Change detection data
◆ ◆ ◆ ◆ ◆ ◆ ◆

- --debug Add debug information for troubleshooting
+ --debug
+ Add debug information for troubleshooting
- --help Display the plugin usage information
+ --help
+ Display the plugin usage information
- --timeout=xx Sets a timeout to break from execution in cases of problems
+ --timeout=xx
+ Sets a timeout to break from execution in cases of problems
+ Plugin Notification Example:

◆ ◆ ◆ ◆ ◆ ◆ ◆

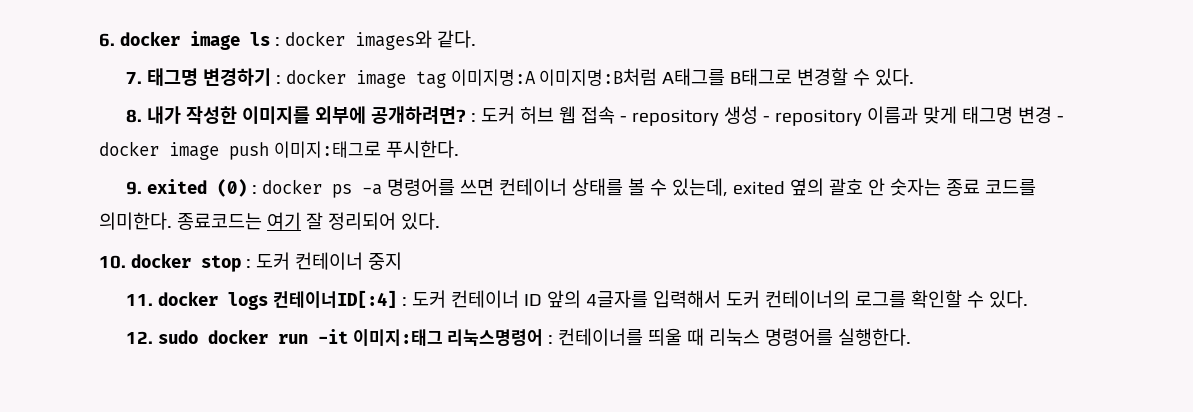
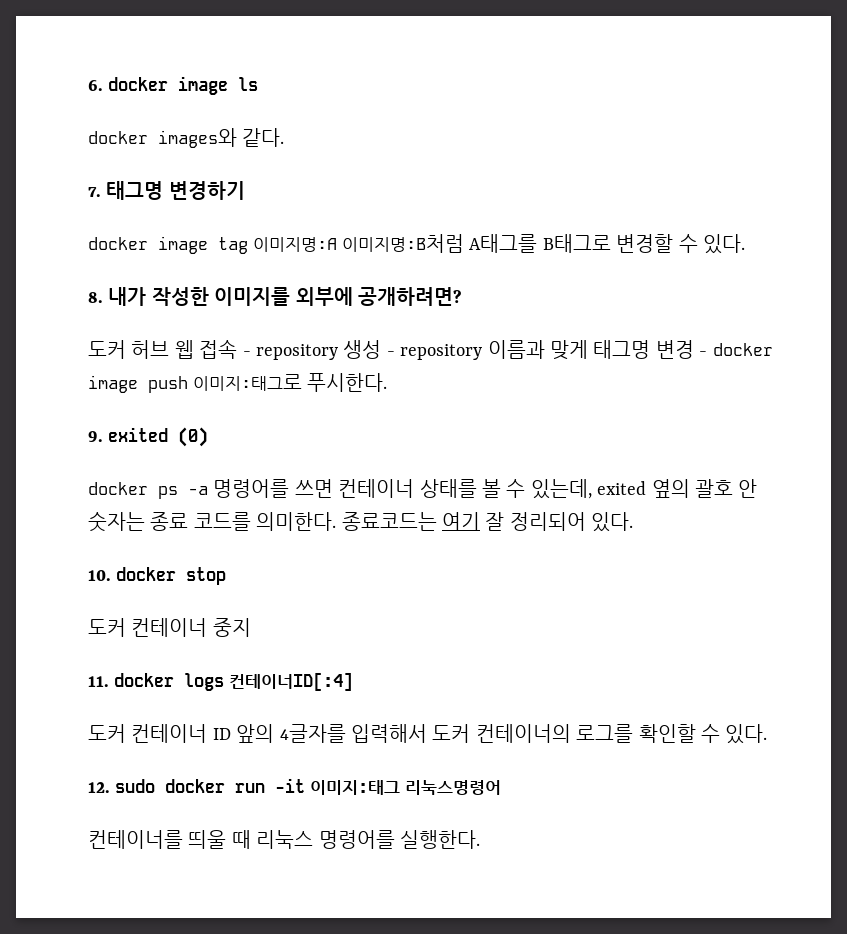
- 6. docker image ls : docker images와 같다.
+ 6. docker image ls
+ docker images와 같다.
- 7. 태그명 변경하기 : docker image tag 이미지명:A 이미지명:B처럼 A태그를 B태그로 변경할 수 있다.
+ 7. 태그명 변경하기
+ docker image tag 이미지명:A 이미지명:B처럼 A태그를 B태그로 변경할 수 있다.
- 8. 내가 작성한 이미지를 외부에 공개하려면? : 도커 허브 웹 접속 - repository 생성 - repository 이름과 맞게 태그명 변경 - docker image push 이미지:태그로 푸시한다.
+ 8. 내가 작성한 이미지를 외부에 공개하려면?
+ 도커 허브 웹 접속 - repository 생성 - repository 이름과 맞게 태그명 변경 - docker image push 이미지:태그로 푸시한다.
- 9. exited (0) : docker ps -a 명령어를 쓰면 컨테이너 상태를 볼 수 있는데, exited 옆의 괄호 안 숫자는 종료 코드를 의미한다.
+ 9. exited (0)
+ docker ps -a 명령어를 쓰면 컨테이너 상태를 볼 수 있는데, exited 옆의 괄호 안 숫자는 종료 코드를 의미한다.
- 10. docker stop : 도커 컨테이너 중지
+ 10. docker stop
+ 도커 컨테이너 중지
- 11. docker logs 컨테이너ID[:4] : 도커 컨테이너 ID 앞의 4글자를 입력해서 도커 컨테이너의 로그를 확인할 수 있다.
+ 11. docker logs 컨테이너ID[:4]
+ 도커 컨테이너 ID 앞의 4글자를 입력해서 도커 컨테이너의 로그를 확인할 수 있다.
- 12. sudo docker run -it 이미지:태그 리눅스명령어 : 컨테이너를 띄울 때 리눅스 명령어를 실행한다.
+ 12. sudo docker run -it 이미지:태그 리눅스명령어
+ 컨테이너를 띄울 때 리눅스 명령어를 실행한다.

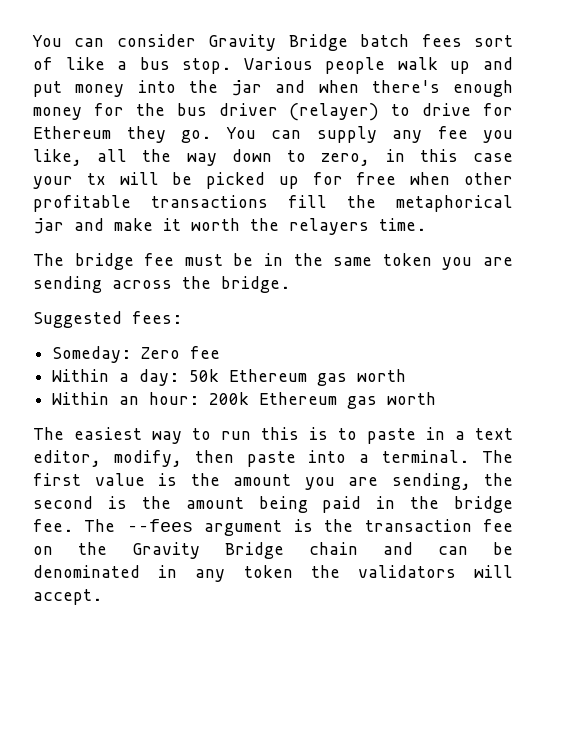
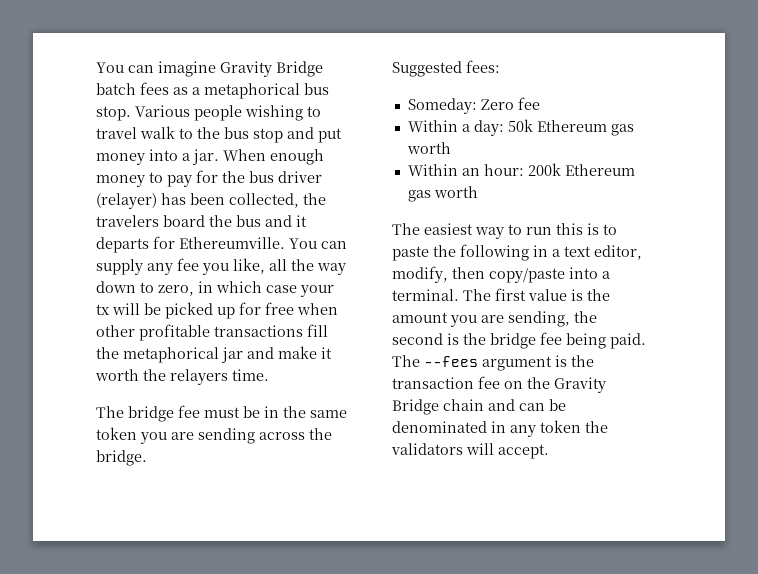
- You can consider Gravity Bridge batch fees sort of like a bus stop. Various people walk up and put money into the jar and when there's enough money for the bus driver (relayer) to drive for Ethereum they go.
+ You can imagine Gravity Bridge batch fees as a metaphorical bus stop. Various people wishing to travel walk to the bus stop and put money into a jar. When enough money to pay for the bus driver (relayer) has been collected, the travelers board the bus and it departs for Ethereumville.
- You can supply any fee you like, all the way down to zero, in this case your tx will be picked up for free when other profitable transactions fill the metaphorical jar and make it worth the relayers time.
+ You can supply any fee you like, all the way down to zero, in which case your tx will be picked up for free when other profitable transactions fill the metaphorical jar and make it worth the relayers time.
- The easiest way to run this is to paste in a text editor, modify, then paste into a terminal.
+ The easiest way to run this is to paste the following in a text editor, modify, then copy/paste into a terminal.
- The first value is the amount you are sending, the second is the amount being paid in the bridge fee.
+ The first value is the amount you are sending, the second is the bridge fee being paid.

◆ ◆ ◆ ◆ ◆ ◆ ◆

> [What you should do]:
Across the records, how many lines contain "worth"? Only the number should be given.

> [The completed task]:
2